A visão medieval do mundo, a sua visão do mundo, começa a ruir nos séculos 14 e 15. A princípio, você nota algumas impropriedades dos próprios eclesiásticos: violando em segredo os votos de castidade, por exemplo, ou aceitando espórtulas para ignorar quando as autoridades governamentais violam as leis das escrituras.
Essas impropriedades o perturbam, pois esses clérigos afirmam que são a única ligação entre você e Deus. Lembre-se de que eles são os únicos intérpretes das escrituras, os púnicos árbitros de sua salvação.
De repente, você está no meio de uma franca revolta. Um grupo liderado por Martinho Lutero convoca a um completo rompimento com o cristianismo papal. Dizem que os eclesiásticos são corruptos, e exigem o fim do reinado deles sobre a mente do povo. Formam-se novas igrejas, com base na idéia de que cada pessoa deve poder ter acesso individual às escrituras e interpretá-las como quiser, sem intermediários.
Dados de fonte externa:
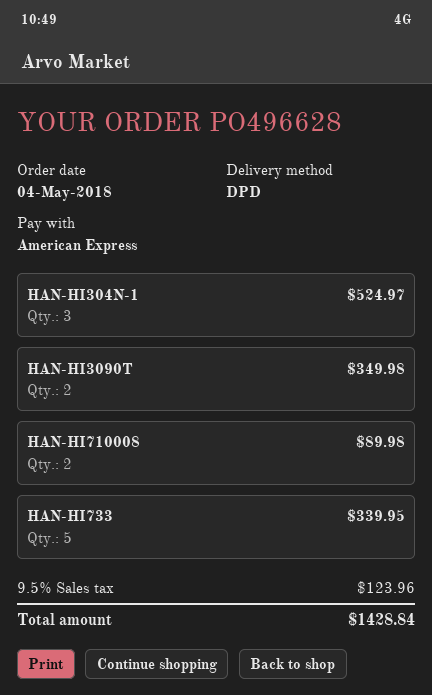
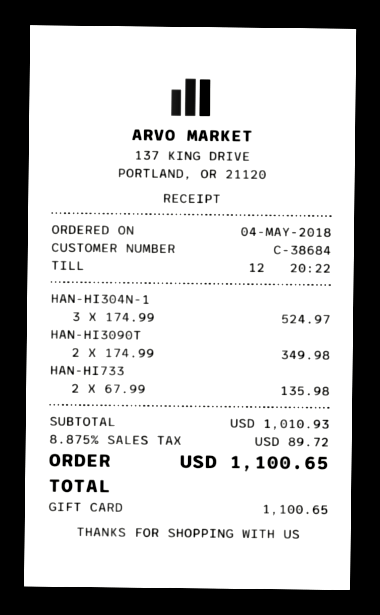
payment method: American Express -> gift card
HAN-HI710008: 2 for 89.98 -> none
HAN-HI733: 5 for 339.95 -> 2 for 135.98
tax: 9.5% = 123.96 -> 8.875% = 89.72
total: 1428.84 -> 1100.65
Sob seus olhos incrédulos, a revolta triunfa. Os padres começam a perder. Durante séculos, esses homens definiram a realidade, e agora, diante de você, perdem credibilidade. Portanto, todo mundo é posto em questão. O nítido consenso sobre a natureza do universo e o propósito da humanidade aqui, baseado como era na descrição dos eclesiásticos, entra em colapso – deixando você e todos os outros seres humanos na cultura ocidental numa situação bastante precária.
Afinal, você se acostumou a ter uma autoridade em sua vida para definir a realidade, e sem essa orientação externa se sente confuso e perdido. Se a descrição da realidade e da razão da existência humana pelos eclesiásticos está errada, você se pergunta: então, qual é a certa?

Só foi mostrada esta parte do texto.